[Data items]
________________

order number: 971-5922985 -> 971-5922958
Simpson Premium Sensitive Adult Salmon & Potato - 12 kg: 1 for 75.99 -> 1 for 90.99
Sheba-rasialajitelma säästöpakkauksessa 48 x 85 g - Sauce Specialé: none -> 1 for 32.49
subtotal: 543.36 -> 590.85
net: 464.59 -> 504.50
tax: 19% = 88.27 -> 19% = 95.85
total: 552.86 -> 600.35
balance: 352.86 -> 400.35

________________

Only these lines should appear in the reply: the one containing "subtotal: 543.36 -> 590.85", the last line of the data, and all lines between them, each copied exactly.

subtotal: 543.36 -> 590.85
net: 464.59 -> 504.50
tax: 19% = 88.27 -> 19% = 95.85
total: 552.86 -> 600.35
balance: 352.86 -> 400.35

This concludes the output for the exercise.